徒然なるままに~人生三角折主義~

あくびしてる猫の口に指突っ込むときくらいの軽い気持ちで見てください。

赤から出るブルー ~マヌケな鼻血どうこう~

 あの赤を見たとたん、私は本当にブルーになる。鼻から口へ伝う液体を感じたときにブルーは始まり、指先でとん、と触れて目視してブルーは極まる。あぁ、また鼻腔内から出血が起きたのか。

 私は子供のころから鼻血を出しやすい性質であった。鼻腔の粘膜が弱いのか知らんが日常的に鼻血を出していた。突然の出血に服や布団を汚すことも日常茶飯事であった。 

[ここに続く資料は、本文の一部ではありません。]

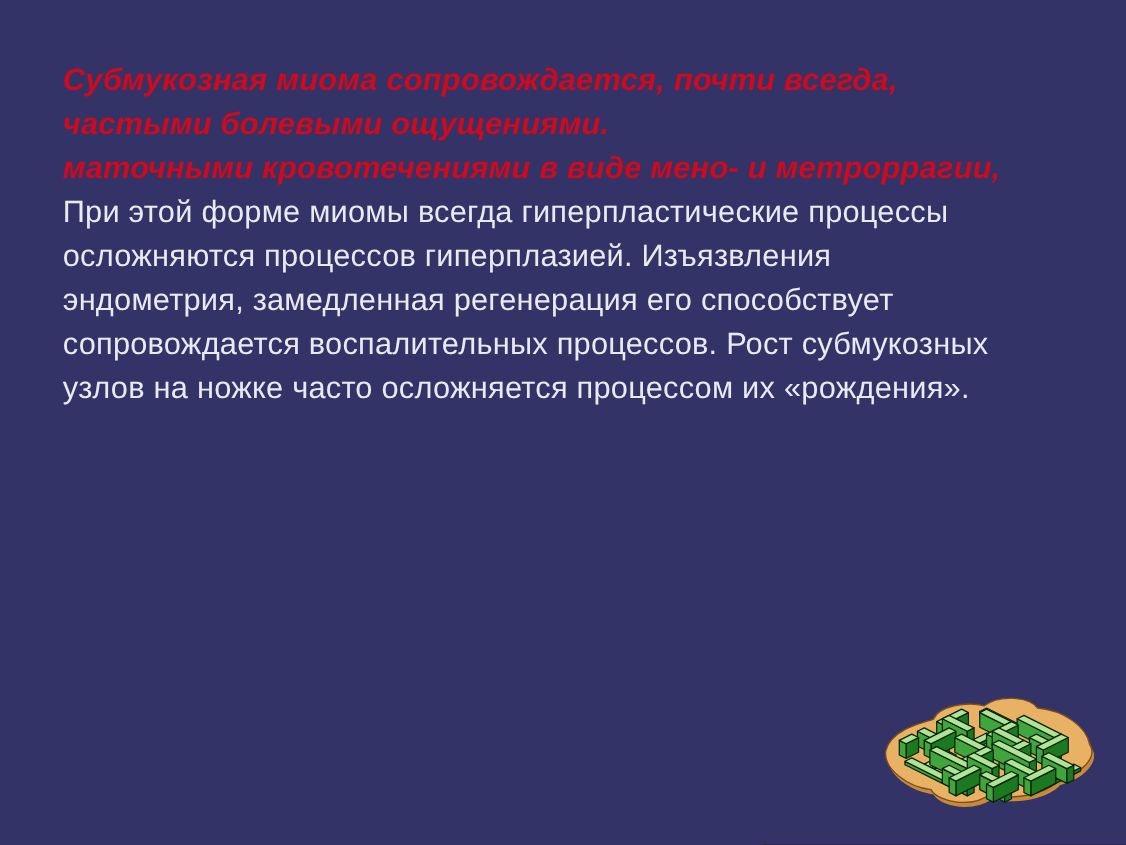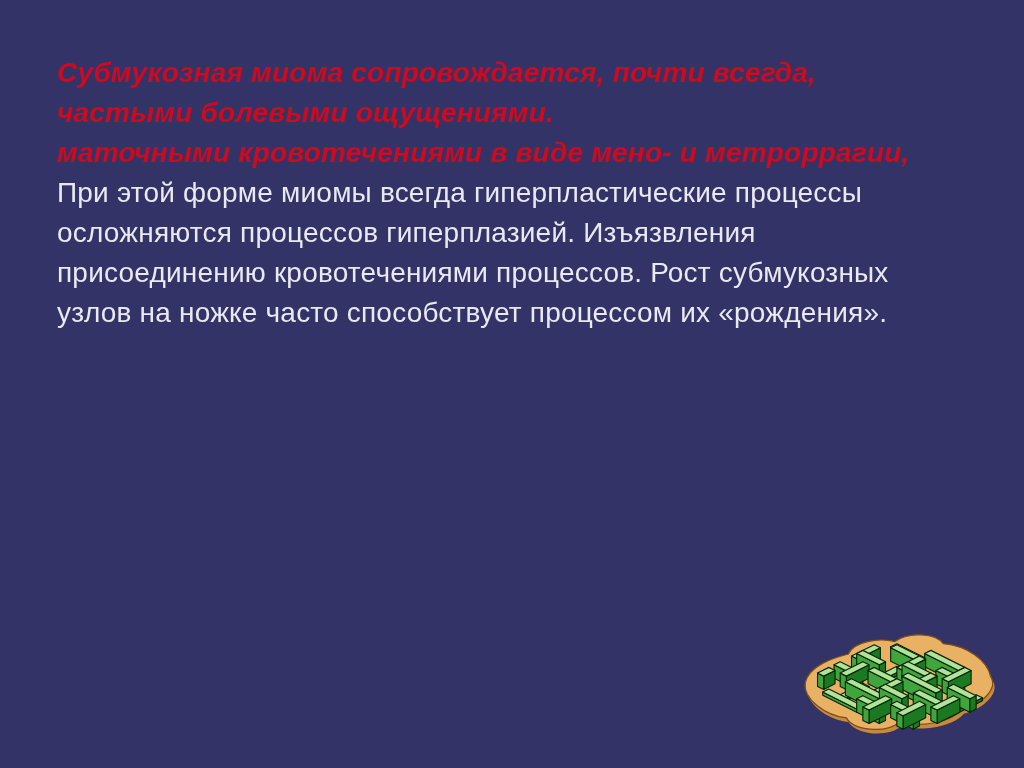--- a/index.html
+++ b/index.html
@@ -58,22 +58,23 @@
 
     <div class="emphasis">
       <div class="line">Субмукозная миома сопровождается, почти всегда,</div>
       <div class="line">частыми болевыми ощущениями.</div>
       <div class="line">маточными кровотечениями в виде мено- и метроррагии,</div>
     </div>
 
     <div class="body-par">
       <div class="line">При этой форме миомы всегда гиперпластические процессы</div>
       <div class="line">осложняются процессов гиперплазией. Изъязвления</div>
-      <div class="line">присоединению кровотечениями процессов. Рост субмукозных</div>
-      <div class="line">узлов на ножке часто способствует процессом их «рождения».</div>
+      <div class="line">эндометрия, замедленная регенерация его способствует</div>
+      <div class="line">сопровождается воспалительных процессов. Рост субмукозных</div>
+      <div class="line">узлов на ножке часто осложняется процессом их «рождения».</div>
     </div>
 
   </div>
 
   <div class="maze-wrap">
     <svg id="maze-svg" viewBox="0 0 200 132" xmlns="http://www.w3.org/2000/svg">
         <g></g>
         <path d="M 8 64 C 12 47, 35 40, 50 36 C 55 24, 80 20, 95 24 C 108 14, 135 16, 142 26 C 165 28, 185 42, 188 58 C 196 70, 178 86, 160 90 C 150 102, 120 108, 100 102 C 85 114, 55 110, 48 98 C 28 96, 6 80, 8 64 Z" fill="#C8893C"></path>
         <path d="M 8 64 C 12 47, 35 40, 50 36 C 55 24, 80 20, 95 24 C 108 14, 135 16, 142 26 C 165 28, 185 42, 188 58 C 196 70, 178 86, 160 90 C 150 102, 120 108, 100 102 C 85 114, 55 110, 48 98 C 28 96, 6 80, 8 64 Z" fill="#E8B164" stroke="#7A4E1C" stroke-width="1.2" transform="translate(-2,-4)"></path>
         <polygon points="89.0,25.0 122.0,41.5 122.0,44.5 89.0,28.0" fill="#3FA53C" stroke="#0b2208" stroke-width="1.1" stroke-linejoin="round"></polygon>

 そんな時代から十数年が経ち、数こそ減ったがそれでも年に10~15回程度は鼻血が出る。その度に私の気分は落ち込む。

 まず鼻血を確認したら、血液で周囲の物を汚さないよう、若干顔の角度を上げて、血液が垂れぬように細心の注意を払いながらティッシュを探す。まずこの姿がマヌケだ。無事にティッシュを見つけたら、ティッシュを小さく丸めて鼻に詰める。ティッシュを鼻に詰めた顔もまた、マヌケと言わざるを得ない。

 それからティッシュを鼻に詰めているとティッシュがチロチロと鼻をかすって、痒くてしょうがなくなる。すると詰めていたティッシュをすぐに外してしまうので、次から次へとティッシュを詰めなければならなくなる。結果として当然、ごみ箱はこんもりと一端に朱をまとった白の塊で山になる。それもまたマヌケなのだ。

 私は、鼻血を出すことほどマヌケさが露呈することはないと思っている。鼻血が出た人間の挙動というのはどこをとっても間が抜けている。

 いや、一口に鼻血と言っても、格闘家やボクサーが試合をして出した鼻血は別だ。男と男の熱い戦いの中で流れる鼻血には美しささえあるだろう。

 しかし、私のようなものが流す鼻血は心底汚いだけだ。花粉症で疼く鼻をかみすぎ、こすりすぎ、結果として出る鼻血は自己嫌悪を促しさえする。その発生原因からしてマヌケなのだから始末に負えない。

 「鼻血」という言葉さえもマヌケに感じる。単に鼻の中から出血しているだけのことにわざわざ「鼻血」とそれようの言葉を作る必要があるのだろうか。手から血が出ても「手血」とは言わない。口の中が切れて血が出ても、「口血」とは言わない。それなのに鼻からの出血だけは我が物顔で「鼻血」ときたもんだ。その見当はずれな自己中心っぷりはマヌケとしか言いようがない。

 以上のように、鼻血とは本当にマヌケな現象だと思う。しかし本当にマヌケなのはそんな鼻血に翻弄され続けている自分であるということも、わかっている。だから僕はもう二度と鼻血を出すまい。二度とあんなマヌケな目にはあうまい。そう思いながら、僕は鼻に詰められたティッシュを引き抜くのであった。